→ What you are asked to do: Please tally the lines below that contain the word "preferably" and reply with the total alone.

→ Available data:
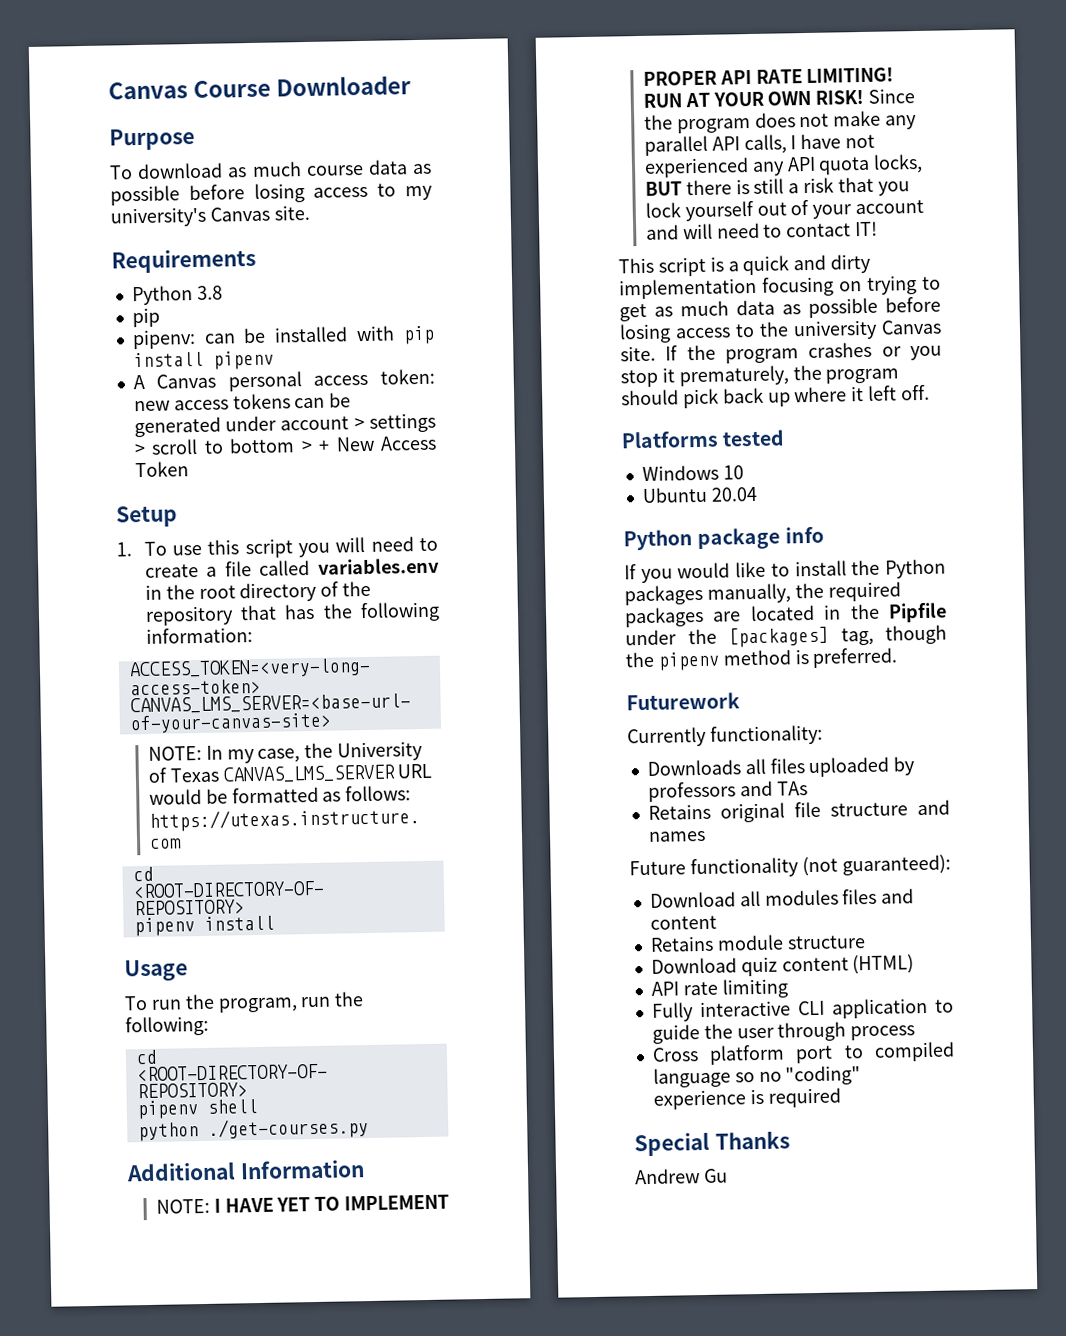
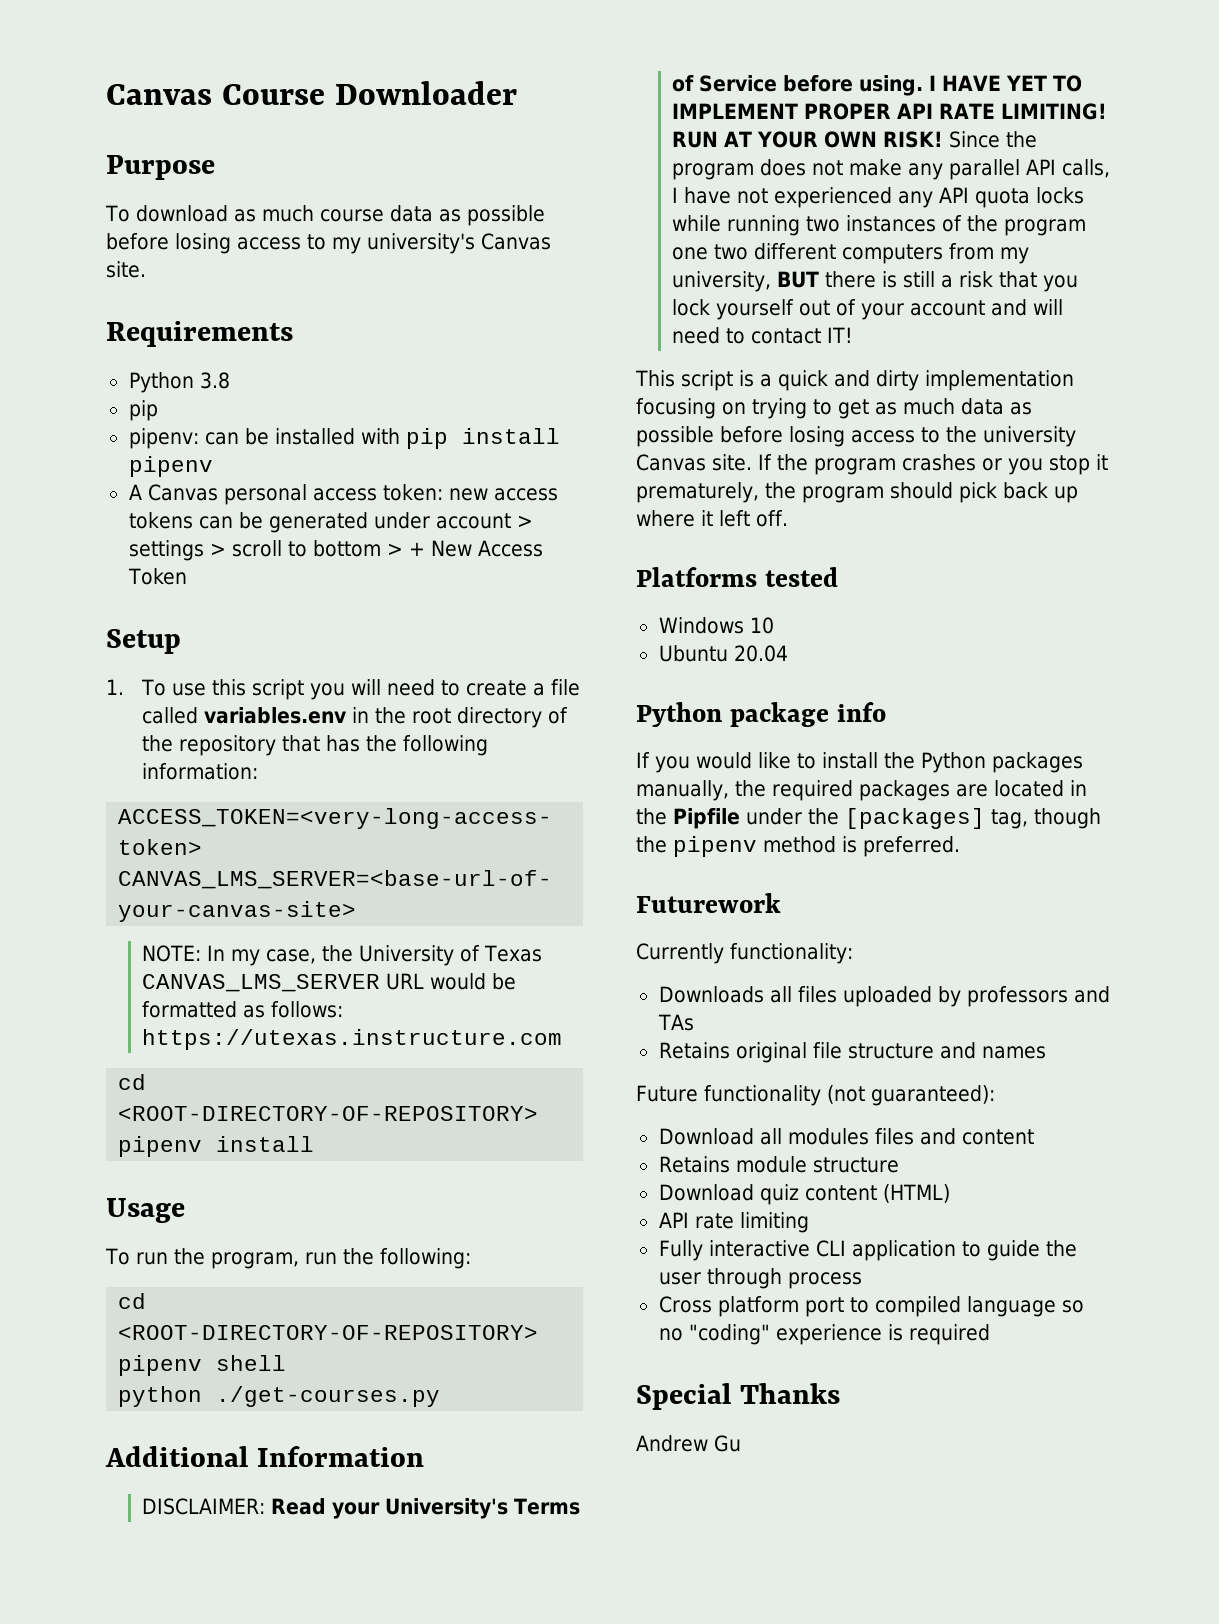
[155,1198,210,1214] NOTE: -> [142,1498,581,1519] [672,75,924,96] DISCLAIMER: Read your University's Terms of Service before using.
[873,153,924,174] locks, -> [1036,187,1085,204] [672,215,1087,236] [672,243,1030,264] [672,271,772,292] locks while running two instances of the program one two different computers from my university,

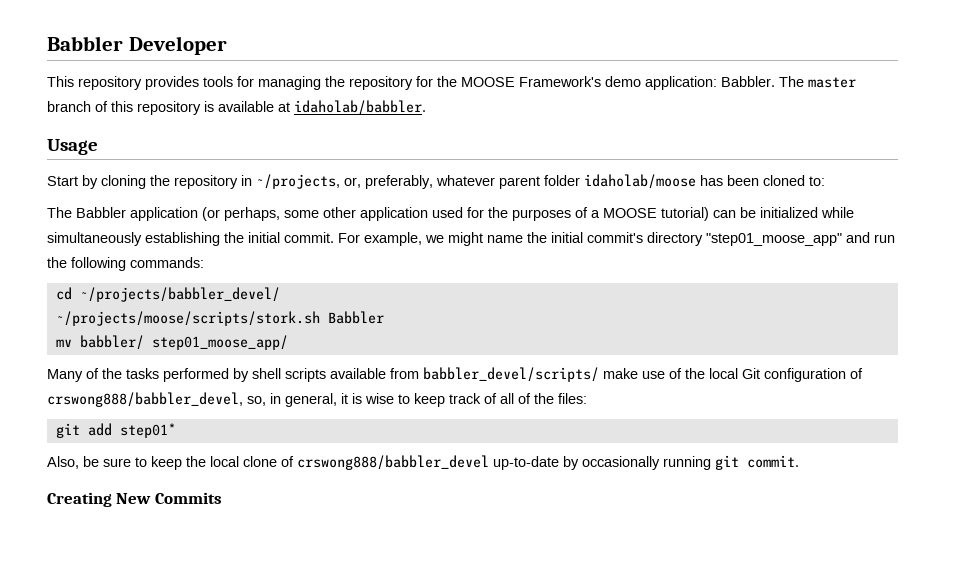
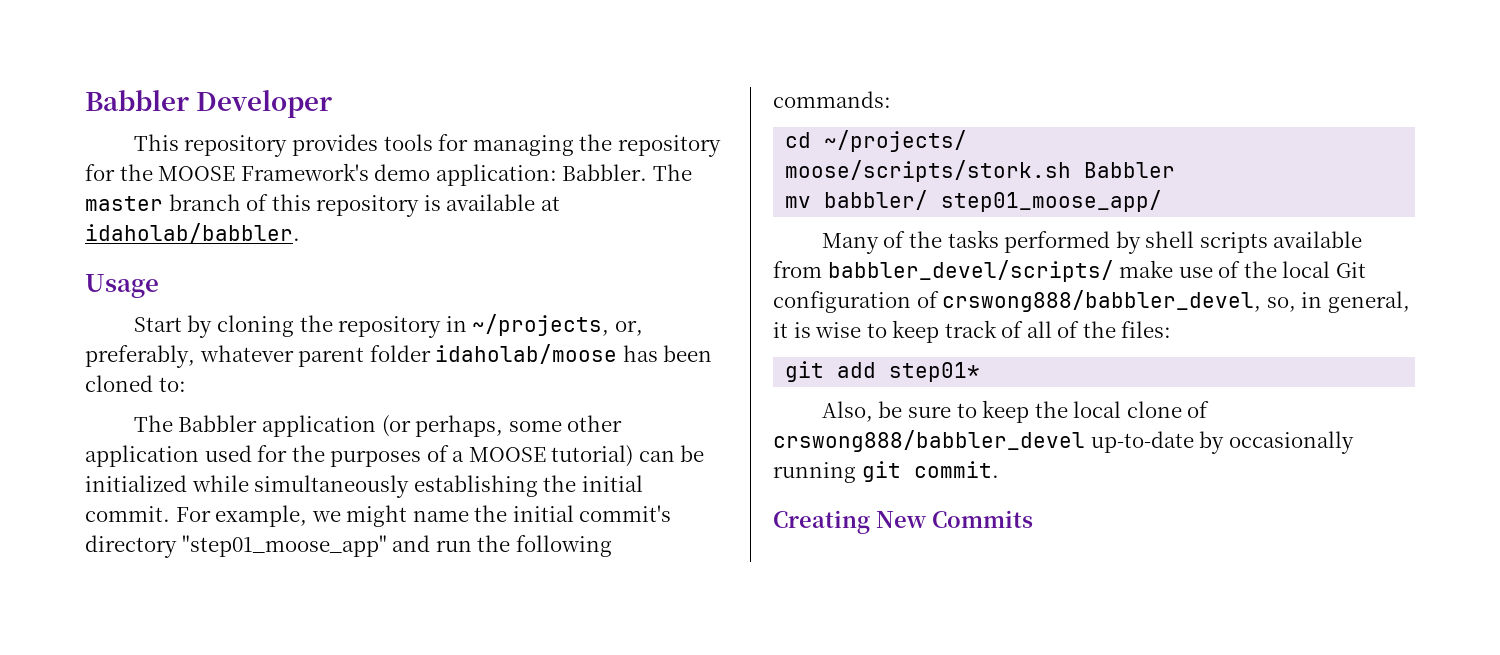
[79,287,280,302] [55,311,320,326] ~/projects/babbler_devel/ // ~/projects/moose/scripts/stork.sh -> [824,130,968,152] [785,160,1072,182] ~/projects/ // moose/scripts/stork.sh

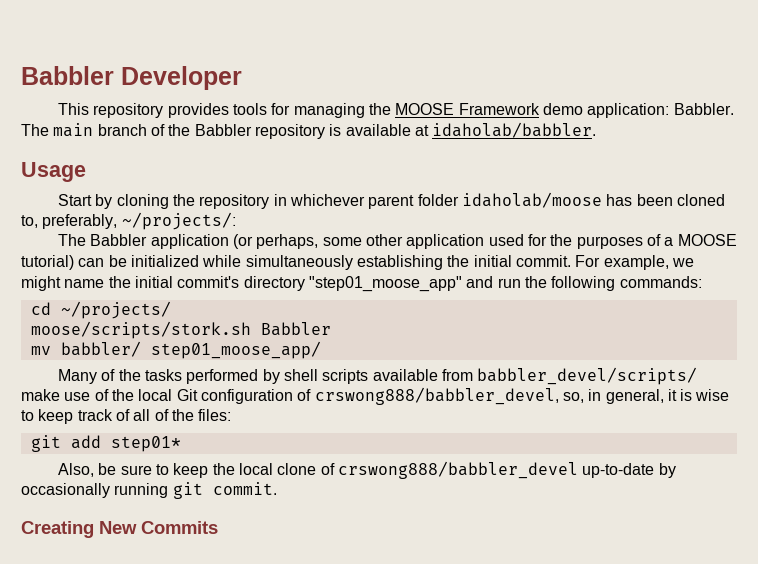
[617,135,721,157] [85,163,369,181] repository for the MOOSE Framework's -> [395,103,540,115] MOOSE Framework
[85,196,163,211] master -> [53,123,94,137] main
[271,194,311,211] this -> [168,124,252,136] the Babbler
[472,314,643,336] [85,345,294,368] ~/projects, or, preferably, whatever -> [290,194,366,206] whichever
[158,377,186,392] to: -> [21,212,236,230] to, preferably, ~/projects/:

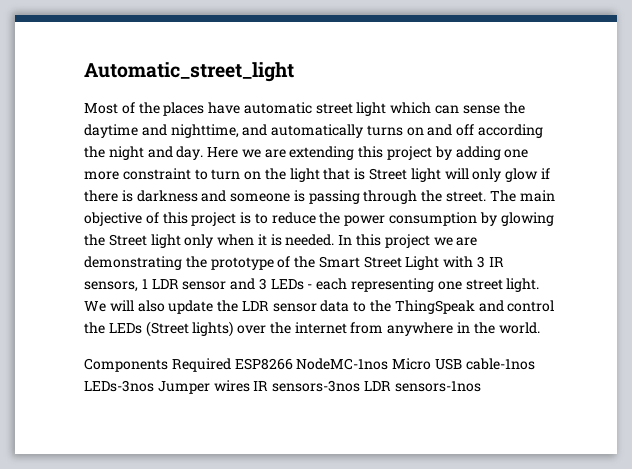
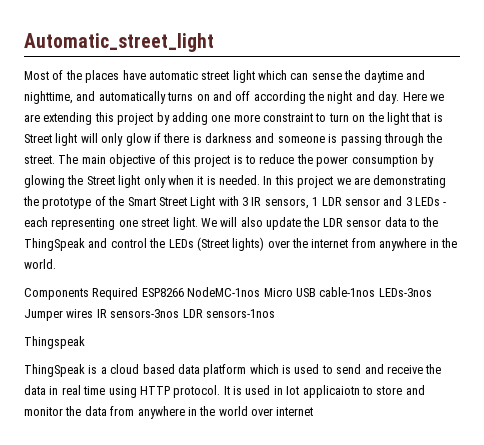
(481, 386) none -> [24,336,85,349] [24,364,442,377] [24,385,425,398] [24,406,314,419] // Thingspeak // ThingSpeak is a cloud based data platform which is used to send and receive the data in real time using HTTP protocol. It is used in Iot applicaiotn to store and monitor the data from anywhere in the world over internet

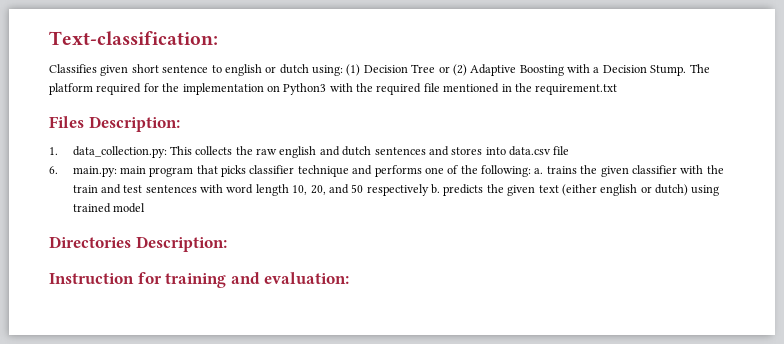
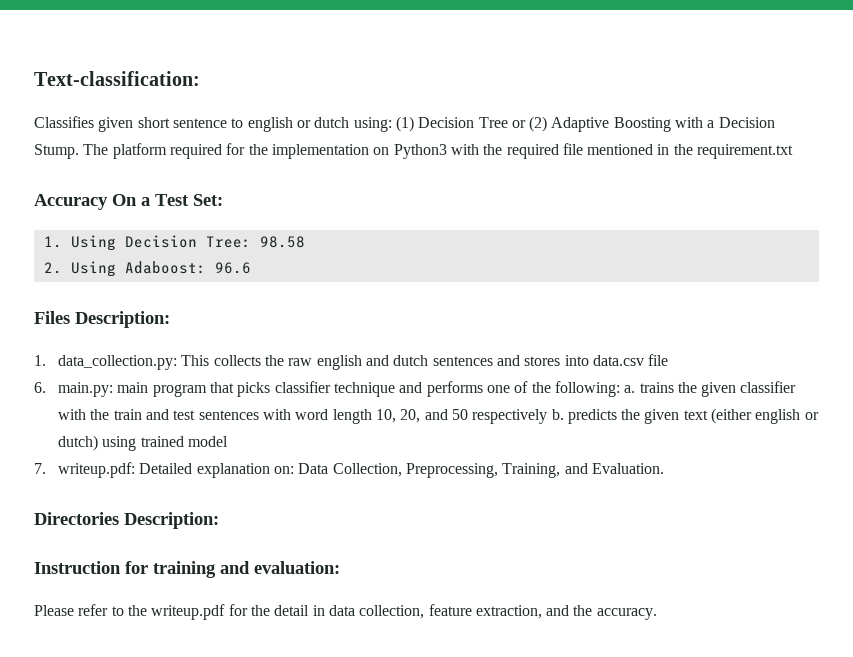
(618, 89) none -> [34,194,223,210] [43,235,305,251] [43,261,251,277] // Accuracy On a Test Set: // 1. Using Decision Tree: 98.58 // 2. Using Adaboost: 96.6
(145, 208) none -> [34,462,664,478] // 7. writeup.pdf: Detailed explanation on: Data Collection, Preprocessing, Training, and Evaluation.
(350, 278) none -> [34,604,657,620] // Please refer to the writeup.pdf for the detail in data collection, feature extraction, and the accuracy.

→ Reply: 2